(Adds CEO, CFO quotes, forecasts, analyst, share price)
By Jan Korselt
PRAGUE, Feb 29 (Reuters) - Czech oil processing group Unipetrol <
> posted a worse-than-expected fourth quarter 2007 loss on Friday and gave a cautious profit forecast, sending its shares down.The company reported a 557 million crown ($33.61 million) net loss in the final three months of the last year, larger than the 319 million loss estimated by seven analysts in a Reuters survey.
The company, majority owned by Poland's PKN Orlen <PKNA.WA>, was hit by an accident which extended modernisation shutdowns of the main processing lines in the third and fourth quarter and by a slump in margins toward the end of the year from previous strong levels.
"Not only have we had a significant impact on the financial result because of the shutdown, because of the explosion ... but also we had severe pressure on margins (in the fourth quarter)," Chief Executive Francois Vleugels told a news conference.
"The extremely rapid increase in crude oil price was such that we could not pass it on to the customers."
Fourth-quarter revenue dipped 3 percent year-on-year to 21.15 billion crowns, above market forecast of 20.44 billion.

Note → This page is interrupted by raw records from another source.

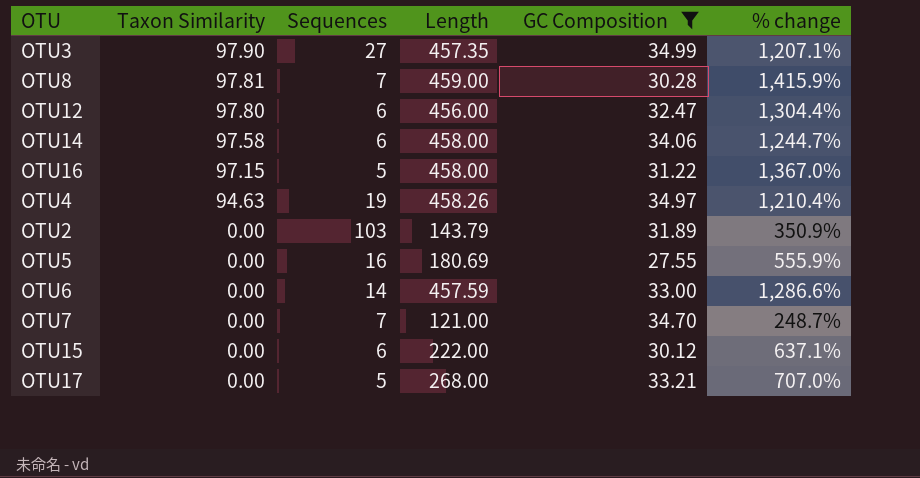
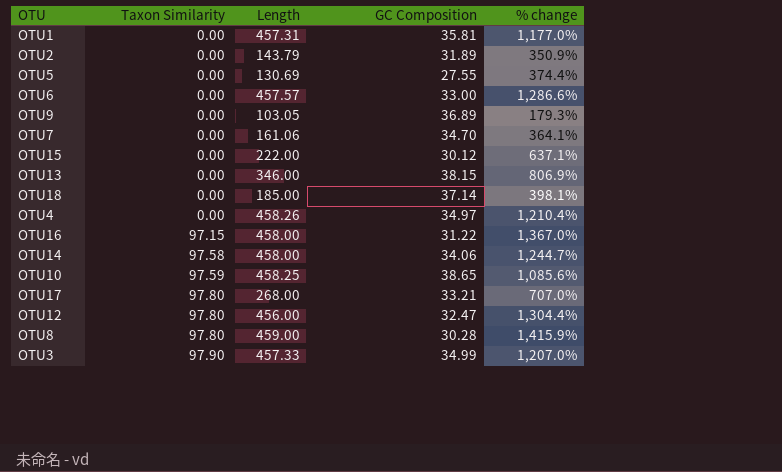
filter: GC Composition <= 34.99 -> none
row order: Taxon Similarity descending -> Taxon Similarity ascending
column Sequences | position: 3 -> none
OTU5 | Length: 180.69 -> 130.69
OTU5 | % change: 555.9% -> 374.4%
OTU6 | Length: 457.59 -> 457.57
OTU7 | Length: 121.00 -> 161.06
OTU7 | % change: 248.7% -> 364.1%
OTU4 | Taxon Similarity: 94.63 -> 0.00
OTU17 | Taxon Similarity: 0.00 -> 97.80
OTU8 | Taxon Similarity: 97.81 -> 97.80
OTU3 | Length: 457.35 -> 457.33
OTU3 | % change: 1,207.1% -> 1,207.0%

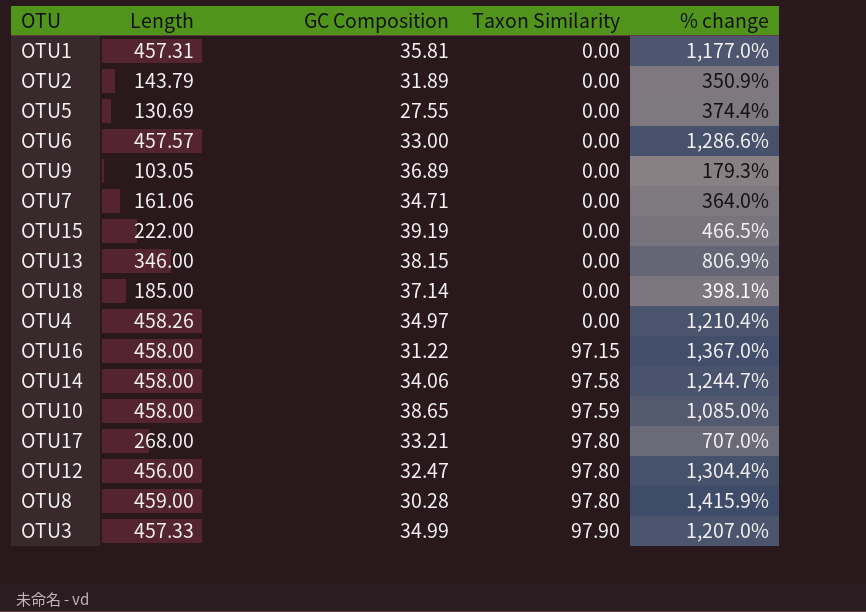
column Taxon Similarity | position: 2 -> 4
OTU7 | GC Composition: 34.70 -> 34.71
OTU7 | % change: 364.1% -> 364.0%
OTU15 | GC Composition: 30.12 -> 39.19
OTU15 | % change: 637.1% -> 466.5%
OTU10 | Length: 458.25 -> 458.00
OTU10 | % change: 1,085.6% -> 1,085.0%

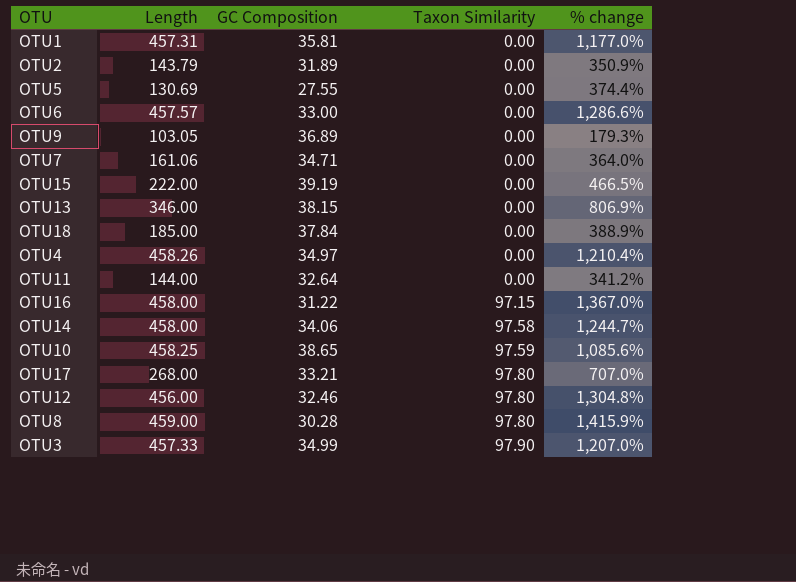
OTU18 | GC Composition: 37.14 -> 37.84
OTU18 | % change: 398.1% -> 388.9%
row OTU11: none -> 144.00 | 32.64 | 0.00 | 341.2%
OTU10 | Length: 458.00 -> 458.25
OTU10 | % change: 1,085.0% -> 1,085.6%
OTU12 | GC Composition: 32.47 -> 32.46
OTU12 | % change: 1,304.4% -> 1,304.8%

Fourth-quarter operating loss reached 657 million versus market expectations for a loss of 353 million.
The shutdowns shaved 2.8 billion crowns from full-year operating profit, reducing it to 4.8 billion crowns.
Unipetrol said it saw a gradual improvement in margins in the first quarter from lows in the late 2007, but Chief Executive Officer Wojciech Ostrowski still forecast merely flat operating result for 2008.
"Margins in (first half of) 2007 were very good... The assumption is that the margins will not be as good as in 2007," he told Reuters.
The company, worth $3.1 billion, also said its budget for this year did not include a provision for dividends.
The company has been flagging possible dividend payments or a share buyback in case it finds no acquisition targets, and Ostrowski said the policy should be decided in a mid-term plan due to be finalised by mid-2008.
Analyst Petr Novak of brokerage Atlantik FT said he saw the profit forecast as too cautious.
"I think that this is a very conservative forecast and that the actual result will definitely be higher, unless there is an unpredicted shutdown," he said.
The stock dropped 2.1 percent to 280 crowns by 1145 GMT after the results, underperforming the Prague PX <
> index which lost 0.5 percent.The fourth quarter loss put full-year profit at 1.3 billion crowns, down from 1.69 billion in 2006 on revenue of 88.78 billion.